What are the legal guidelines that an adjudicator has to stay within? This frequently asked question just became a little bit clearer thanks to a recent case in the Scottish courts
There is an angle in this Scottish case, Curot Contracts vs Castle Inns (Stirling), that is worth thinking about. It was an adjudicator’s award that ordered Castle to pay Curot the hefty sum of £444k plus VAT. There had been a row about the amount certified in an interim account. It was too low, said the adjudicator. His ruling was binding immediately. Castle was supposed to stump up. But Castle had a quarrel. It took the view that the adjudicator had taken a wrong turn; so, said Castle, the award should fall away. Its reason was “a failure by the adjudicator to understand the law”. That’s what it told the Scottish Court of Session when Curot tried to enforce the award.
Now then, it has long since been true that if the adjudicator accepts an argument about the law that is wrong, then hard luck: the parties are bound by his wrong choice. It’s the same with facts: if the adjudicator accepts one party’s evidence and thereby arrives at a fact, that’s that. You can see that “failure to understand the law” has all the makings of a non-starter.
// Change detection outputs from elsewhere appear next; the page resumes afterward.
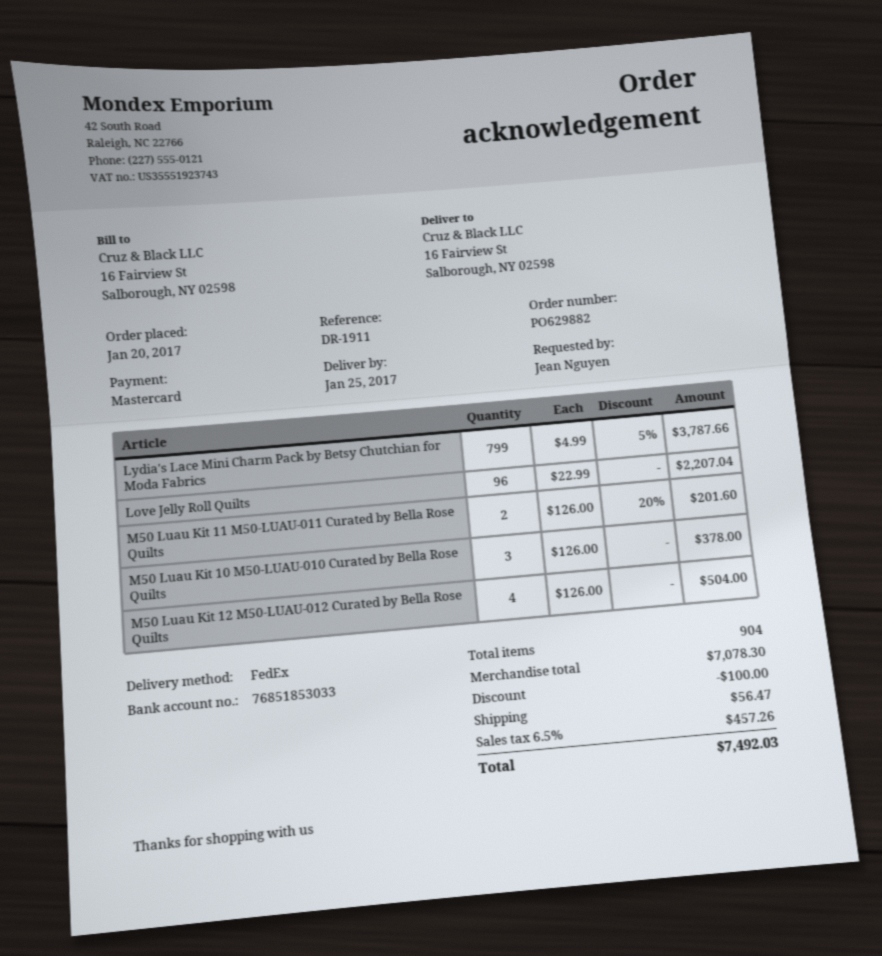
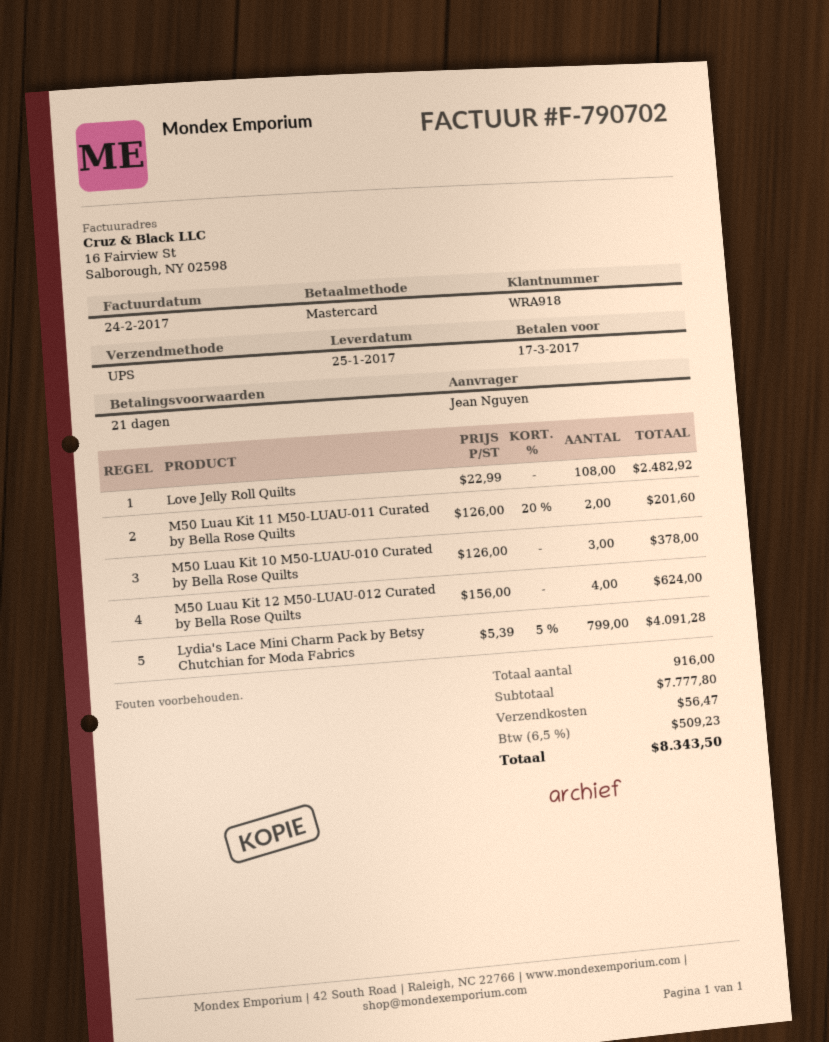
shipping method: FedEx -> UPS
Lydia's Lace Mini Charm Pack by Betsy Chutchian for Moda Fabrics: 799 x 4.99 - 5% = 3787.66 -> 799 x 5.39 - 5% = 4091.28
Love Jelly Roll Quilts: 96 x 22.99 = 2207.04 -> 108 x 22.99 = 2482.92
M50 Luau Kit 12 M50-LUAU-012 Curated by Bella Rose Quilts: 4 x 126.00 = 504.00 -> 4 x 156.00 = 624.00
total quantity: 904 -> 916
subtotal: 7078.30 -> 7777.80
discount: 100.00 -> none
tax: 6.5% = 457.26 -> 6.5% = 509.23
total: 7492.03 -> 8343.50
Ah, but there is more. The gloss on the headline was: “Not just that the adjudicator had erred in law, but that he had effectively ignored the contract and decided the case on the basis of what he perceived to be just and reasonable.” And, said the Scottish lawyers, he is not allowed to do that; he has gone beyond his authority. It is said to be an “excess of jurisdiction”. Cobbler, stick to your last!
Such niceties as ‘the law’ or ‘the evidence’ were to be left for another day, when the lawyer folk would prance around in wigs and gowns and spend squillions on fancy footwork
Let me take you back to 1998 and the day I was tackled by two fellow barristers. Tackled because their take on this new fangled 28-day adjudication malarkey was at odds with mine. “TB,” they said, “you are in cloud-cuckoo land if you think that anyone can decide the rights of the parties under a construction contract in 28 days.” Their view was that adjudication only required some outsider to take a view overall as to the parties’ arguments and come up with something pro-tem that might be “just and reasonable”. So, an old hand in the construction world would listen to the stories, yawn, mutter to himself “I’ve heard it all before” and decide the dispute. Such niceties as “the law” or “the evidence” were to be left for another day when the lawyer folk would prance around in wigs and gowns and spend squillions on fancy footwork. Do believe me when I say there was much talk like that.
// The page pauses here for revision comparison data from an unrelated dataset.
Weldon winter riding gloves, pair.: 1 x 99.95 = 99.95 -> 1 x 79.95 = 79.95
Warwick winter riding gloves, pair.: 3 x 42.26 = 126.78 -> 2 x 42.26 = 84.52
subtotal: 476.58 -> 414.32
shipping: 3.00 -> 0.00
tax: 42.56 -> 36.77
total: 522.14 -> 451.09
And now look again at what these lawyers are saying in Curot vs Castle Inns. They are arguing that it is an absolute no-no to ignore the contract. And in this case, a senior judge agreed. The judgment, the hearing in court, was all about whether the adjudicator applied the contract or not. There isn’t a hint in any of this that adjudication is a process that permits decisions to be made regardless of the contract. Castle was trying to show that the adjudicator had failed to understand that the law required him to apply the contract. Curot spent its time in court arguing that the adjudicator kept within the four corners of the contract. My goodness, how far we have come since 1998.
Seemingly, in his award the adjudicator had to decide, among lots of other things, the meaning of the contractual agreement. He decided it was a fixed-price lump sum job. He then allowed certain items to be valued as variations, notwithstanding Castle saying they were not allowed. He said: “I’m reluctant to construe the contract in this for obvious reasons of reasonableness.” So Castle argued that the adjudicator had decided that the contract was unreasonable because it did not allow variations to be paid. But, it said, the contract is the contract, like it or not.
Castle was trying to show the adjudicator had failed to understand that the law required him to apply the contract
The judge would not buy this. He explained that the adjudicator was rejecting Castle’s argument that by using a form of contract with a fixed lump sum price, the parties intended not to pay up for variations. That produces a wholly uncommercial result. It was an unreasonable interpretation of the parties’ objective intentions in the contract. So the award was good. He had applied the contract.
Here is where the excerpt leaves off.